■ LISTED ENTRIES:
□ □ □ □

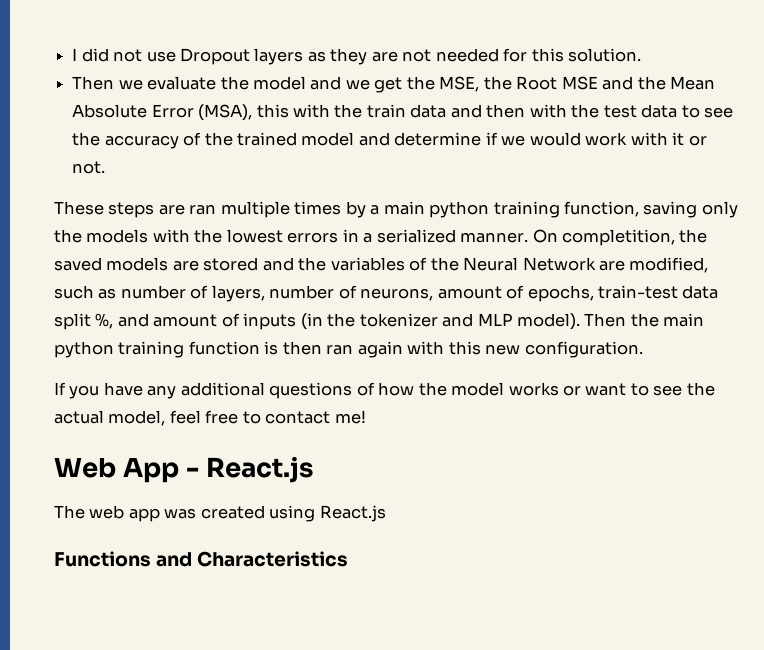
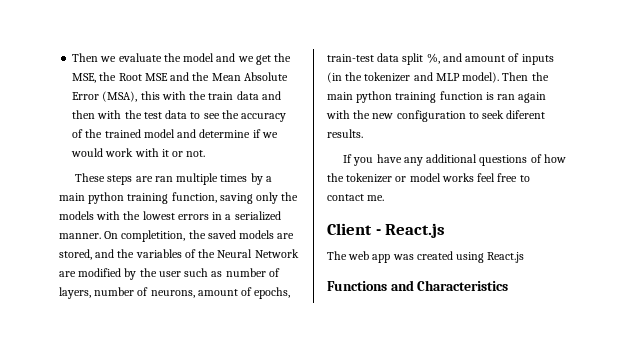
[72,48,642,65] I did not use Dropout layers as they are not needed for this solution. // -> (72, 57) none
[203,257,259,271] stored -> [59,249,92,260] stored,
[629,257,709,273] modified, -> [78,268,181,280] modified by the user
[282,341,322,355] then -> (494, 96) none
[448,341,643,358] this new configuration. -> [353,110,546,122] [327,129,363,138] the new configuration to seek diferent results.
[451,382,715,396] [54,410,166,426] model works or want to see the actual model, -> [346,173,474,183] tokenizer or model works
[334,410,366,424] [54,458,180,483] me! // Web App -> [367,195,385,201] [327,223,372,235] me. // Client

□ □ □ □

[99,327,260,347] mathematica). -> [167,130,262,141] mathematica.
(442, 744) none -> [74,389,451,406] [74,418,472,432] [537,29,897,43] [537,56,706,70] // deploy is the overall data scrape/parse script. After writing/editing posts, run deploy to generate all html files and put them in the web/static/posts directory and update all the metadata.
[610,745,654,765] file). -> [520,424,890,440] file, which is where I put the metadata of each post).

□ □ □ □

■ WORK REQUIRED:
All lines above from the one containing "[72,48,642,65] I did" to the one containing "[334,410,366,424] [54,458,180,483] me!" must be repeated exactly, both lines included, and no others.

■ SOLUTION FOR THIS EXERCISE:
[72,48,642,65] I did not use Dropout layers as they are not needed for this solution. // -> (72, 57) none
[203,257,259,271] stored -> [59,249,92,260] stored,
[629,257,709,273] modified, -> [78,268,181,280] modified by the user
[282,341,322,355] then -> (494, 96) none
[448,341,643,358] this new configuration. -> [353,110,546,122] [327,129,363,138] the new configuration to seek diferent results.
[451,382,715,396] [54,410,166,426] model works or want to see the actual model, -> [346,173,474,183] tokenizer or model works
[334,410,366,424] [54,458,180,483] me! // Web App -> [367,195,385,201] [327,223,372,235] me. // Client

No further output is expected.